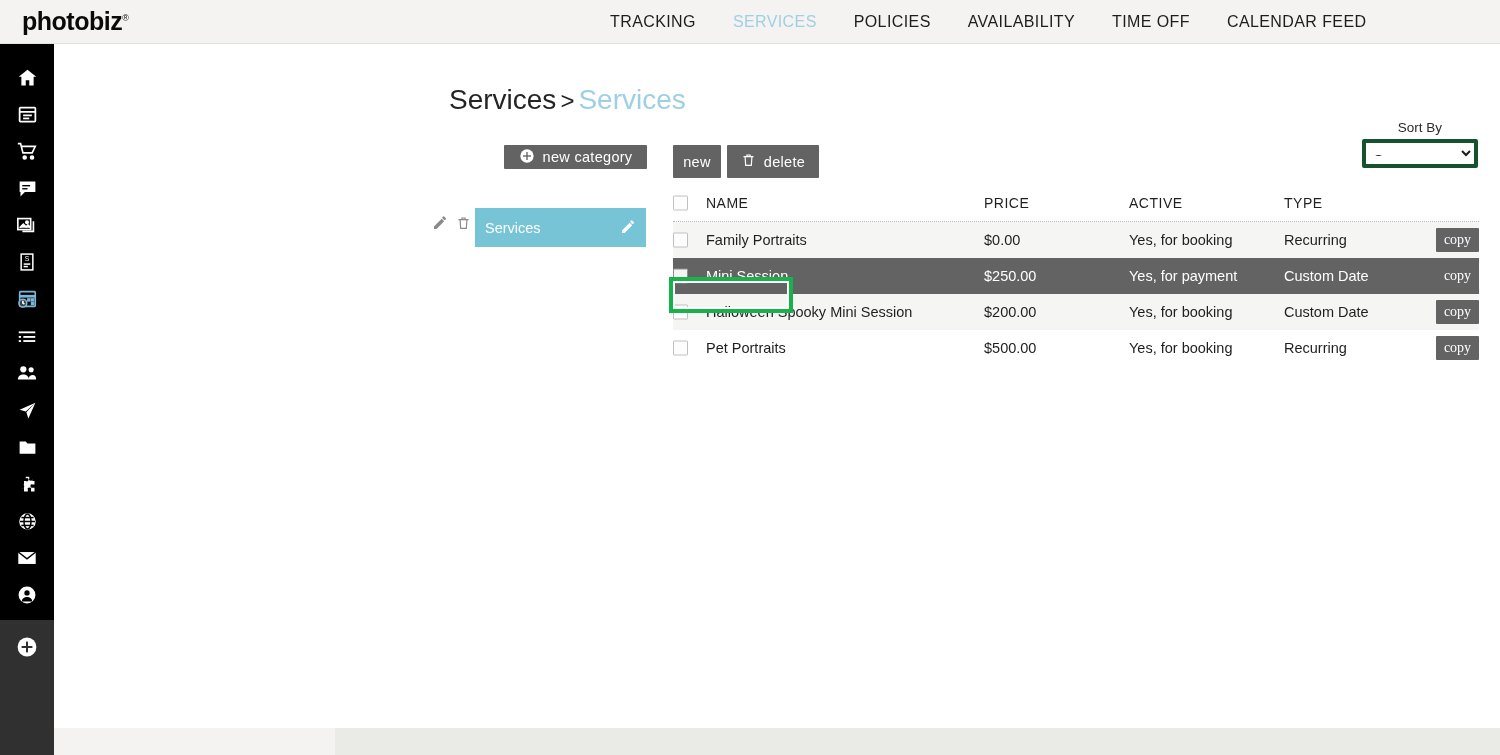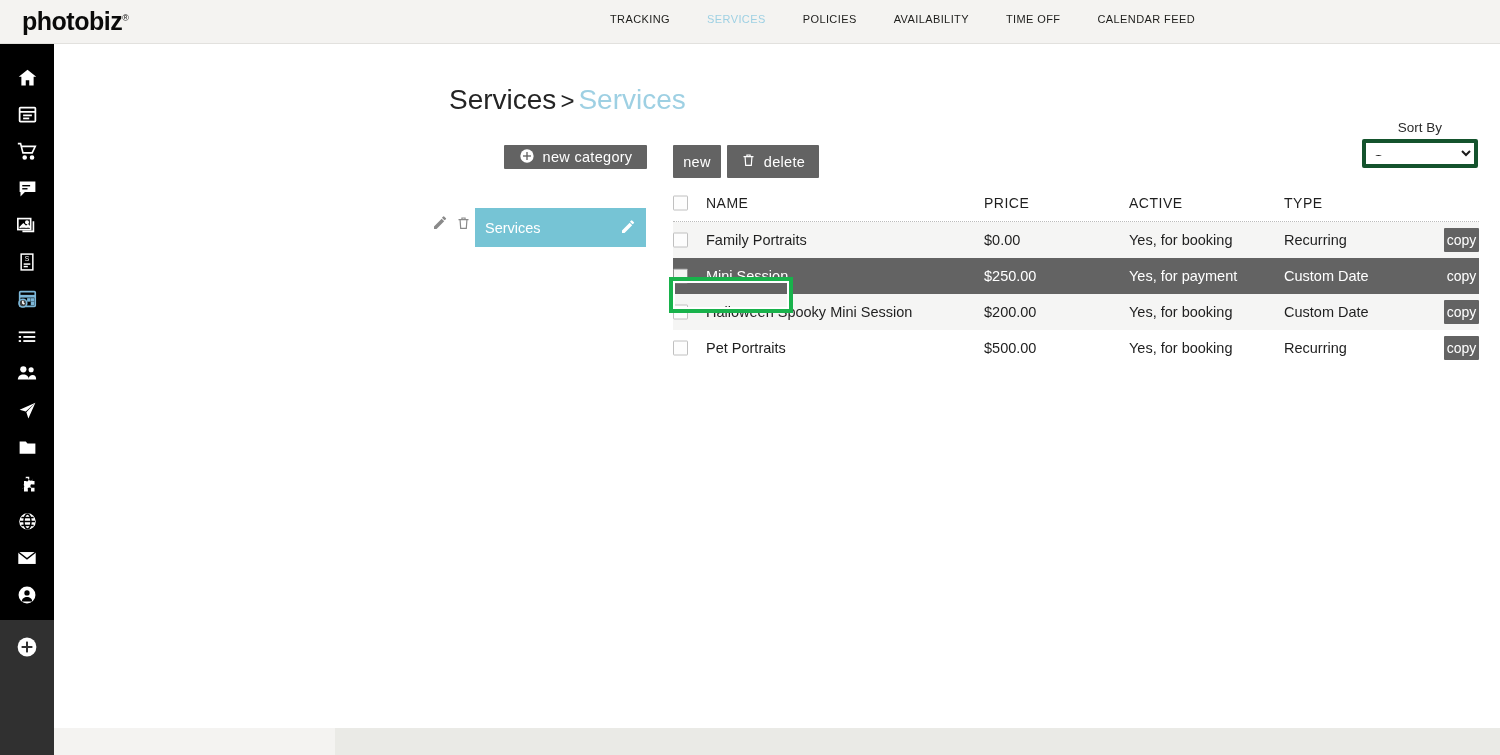--- a/index.html
+++ b/index.html
@@ -27,7 +27,7 @@
   .topnav {
     position: absolute; left: 610px; top: 13px;
     display: flex; gap: 37px;
-    font-size: 11px; letter-spacing: 0.4px;
+    font-size: 16px; letter-spacing: 0.4px;
   }
   .topnav a { color: #1d1d1b; text-decoration: none; cursor: pointer; }
   .topnav a.active { color: #9ed0e3; }

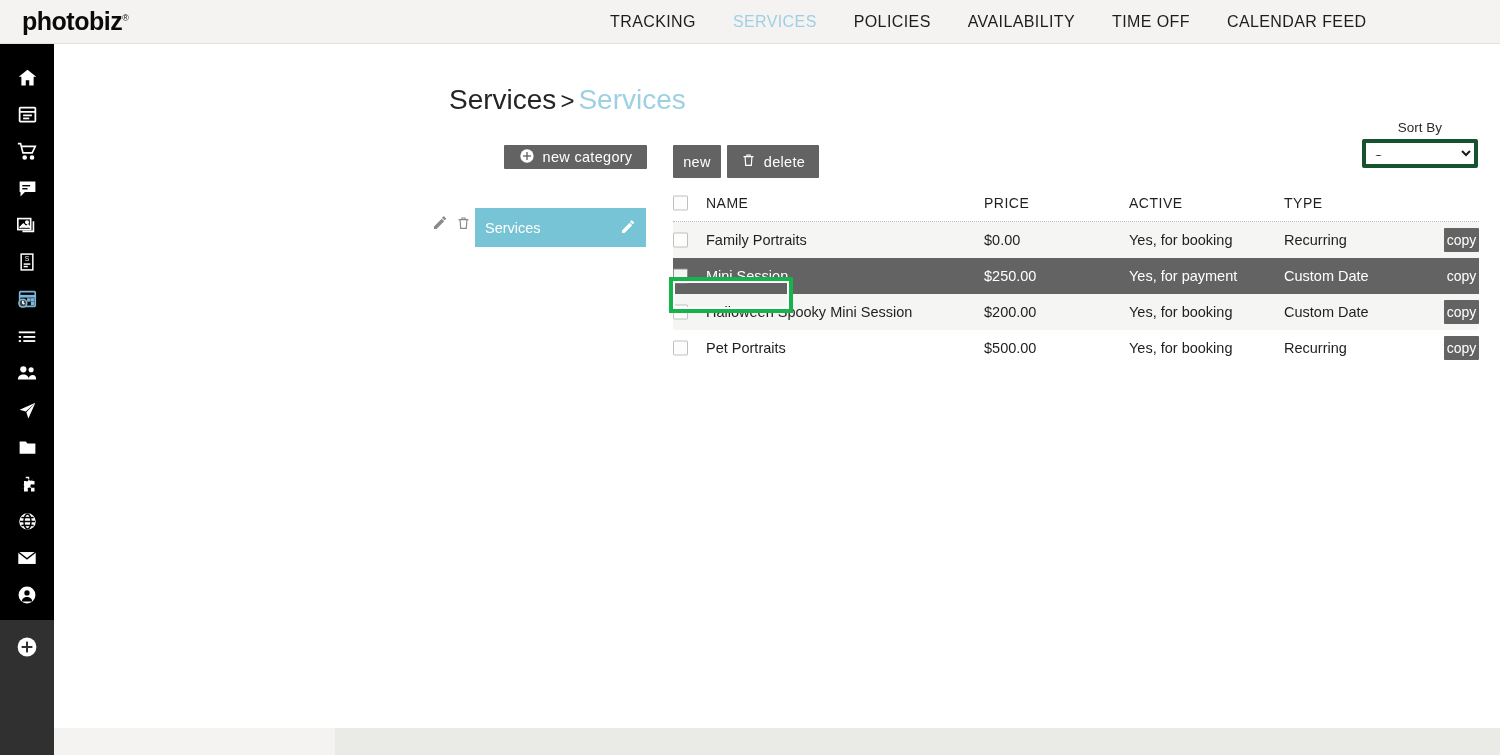--- a/index.html
+++ b/index.html
@@ -127,8 +127,8 @@
 
   .copybtn {
     background: #636363; color: #ffffff; border: none;
-    font-family: Liberation Sans, sans-serif; font-size: 14px;
-    width: 35px; height: 24px; cursor: pointer; border-radius: 1px;
+    font-family: Liberation Serif, serif; font-size: 14px;
+    width: 43px; height: 24px; cursor: pointer; border-radius: 1px;
     display: flex; align-items: center; justify-content: center;
   }
   .row.sel .copybtn { background: transparent; }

-.-.-

**What the exercise asks:**
No pictures go in the copy. Output exactly the lines from the line containing "16px; letter-spacing: 0.4px;" through the end of the listing above.

**Solution:**
+    font-size: 16px; letter-spacing: 0.4px;
   }
   .topnav a { color: #1d1d1b; text-decoration: none; cursor: pointer; }
   .topnav a.active { color: #9ed0e3; }

--- a/index.html
+++ b/index.html
@@ -127,8 +127,8 @@
 
   .copybtn {
     background: #636363; color: #ffffff; border: none;
-    font-family: Liberation Sans, sans-serif; font-size: 14px;
-    width: 35px; height: 24px; cursor: pointer; border-radius: 1px;
+    font-family: Liberation Serif, serif; font-size: 14px;
+    width: 43px; height: 24px; cursor: pointer; border-radius: 1px;
     display: flex; align-items: center; justify-content: center;
   }
   .row.sel .copybtn { background: transparent; }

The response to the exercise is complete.